Seek prompt medical care if a newborn is not feeding well, is unusually inactive or hard to wake, has fast or difficult breathing or chest indrawing, fever or feels abnormally cold, convulsions, persistent vomiting, worsening jaundice, or cord redness/pus (WHO Newborn Health; MoHFW MCP Card). Preterm, low-birth-weight, or SNCU/NICU-discharged babies need an individual follow-up plan with extra visits (NHM HBNC).
Newborn vaccination in Chandrapur (Government of India UIP schedule)
Under India's Universal Immunization Programme, birth vaccines are BCG, OPV-0, and Hepatitis B birth dose, with the next series starting at 6 weeks. Follow your baby's MCP/U-WIN record. Notably for local families, Chandrapur is one of the 13 Maharashtra districts where the JE vaccine is included in routine immunisation (NHM Maharashtra), given at 9–12 months.
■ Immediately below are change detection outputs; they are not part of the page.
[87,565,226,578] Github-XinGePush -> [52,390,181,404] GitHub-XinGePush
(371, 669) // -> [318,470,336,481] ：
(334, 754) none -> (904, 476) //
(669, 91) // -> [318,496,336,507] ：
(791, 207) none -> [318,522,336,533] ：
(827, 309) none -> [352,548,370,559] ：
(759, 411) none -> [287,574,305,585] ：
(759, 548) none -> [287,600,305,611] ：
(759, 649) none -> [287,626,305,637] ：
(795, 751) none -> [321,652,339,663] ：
| Age | UIP vaccines (MoHFW National Immunization Schedule) |
|---|---|
| At birth | BCG; OPV-0; Hepatitis B birth dose (as early as possible) |
| 6 weeks | OPV-1; Pentavalent-1; Rotavirus-1; fIPV-1; PCV-1 |
| 10 weeks | OPV-2; Pentavalent-2; Rotavirus-2 |
| 14 weeks | OPV-3; Pentavalent-3; Rotavirus-3; fIPV-2; PCV-2 |
| 9–12 months | MR-1; PCV booster; JE-1 (Chandrapur is a JE district); Vitamin A first dose |
If a dose is delayed, ask your vaccination provider about catch-up — do not abandon or restart the schedule on your own. Ask our team about where your baby's vaccines can be given locally; availability of specific vaccines at a given facility should always be confirmed directly.
Baby blues vs postpartum depression (बाळंतपणानंतरचे नैराश्य)
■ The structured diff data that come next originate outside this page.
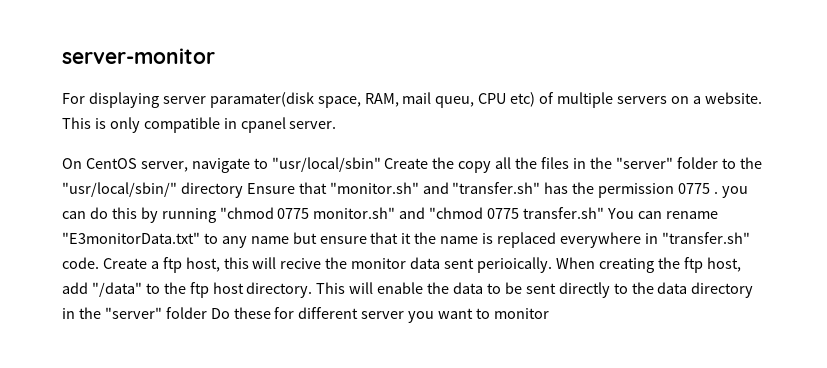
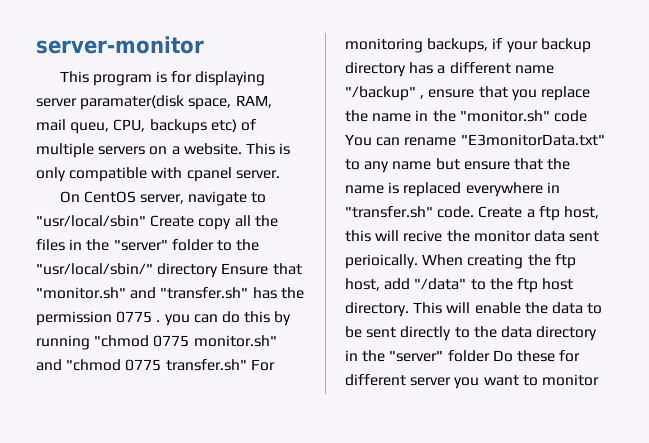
[62,93,85,104] For -> [59,71,193,86] This program is for
[478,93,507,104] CPU -> [113,119,207,134] CPU, backups
[223,118,237,129] in -> [151,167,183,179] with
[432,157,455,169] the -> (195, 221) none
(605, 213) none -> [250,359,275,371] [345,38,591,53] [345,62,554,77] [345,86,590,101] [345,110,587,122] For monitoring backups, if your backup directory has a different name "/backup" , ensure that you replace the name in the "monitor.sh" code
[401,233,412,244] it -> (543, 164) none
Mild worry, tearfulness, and exhaustion — "baby blues" — are common in the first two weeks after birth and usually ease on their own. Symptoms that are severe, impair daily functioning, or persist beyond two weeks may indicate postpartum depression, which is a treatable medical condition, not a personal failure (US NIMH, Perinatal Depression). WHO (2022) recommends screening for postnatal depression and anxiety with referral when needed.
| Baby blues (काही दिवसांची उदासी) | Postpartum depression | Source | |
|---|---|---|---|
| Onset | First days after birth | Can begin weeks after birth | NIMH |
| Duration | Usually within the first two weeks | Persists beyond two weeks | NIMH |
| Severity | Mild tearfulness, worry, tiredness | Persistent sadness, hopelessness, trouble bonding, thoughts of death or harm | NIMH |
| Action | Rest, family support, monitoring | Medical assessment and management | NIMH; WHO 2022 |
Hallucinations, delusions, mania, paranoia, severe confusion, or thoughts of harming yourself or the baby are emergencies — go to a hospital immediately and do not leave the mother alone. Speaking to a female doctor in Marathi or Hindi can make it easier to raise these concerns; they are health matters and deserve the same care as bleeding or fever.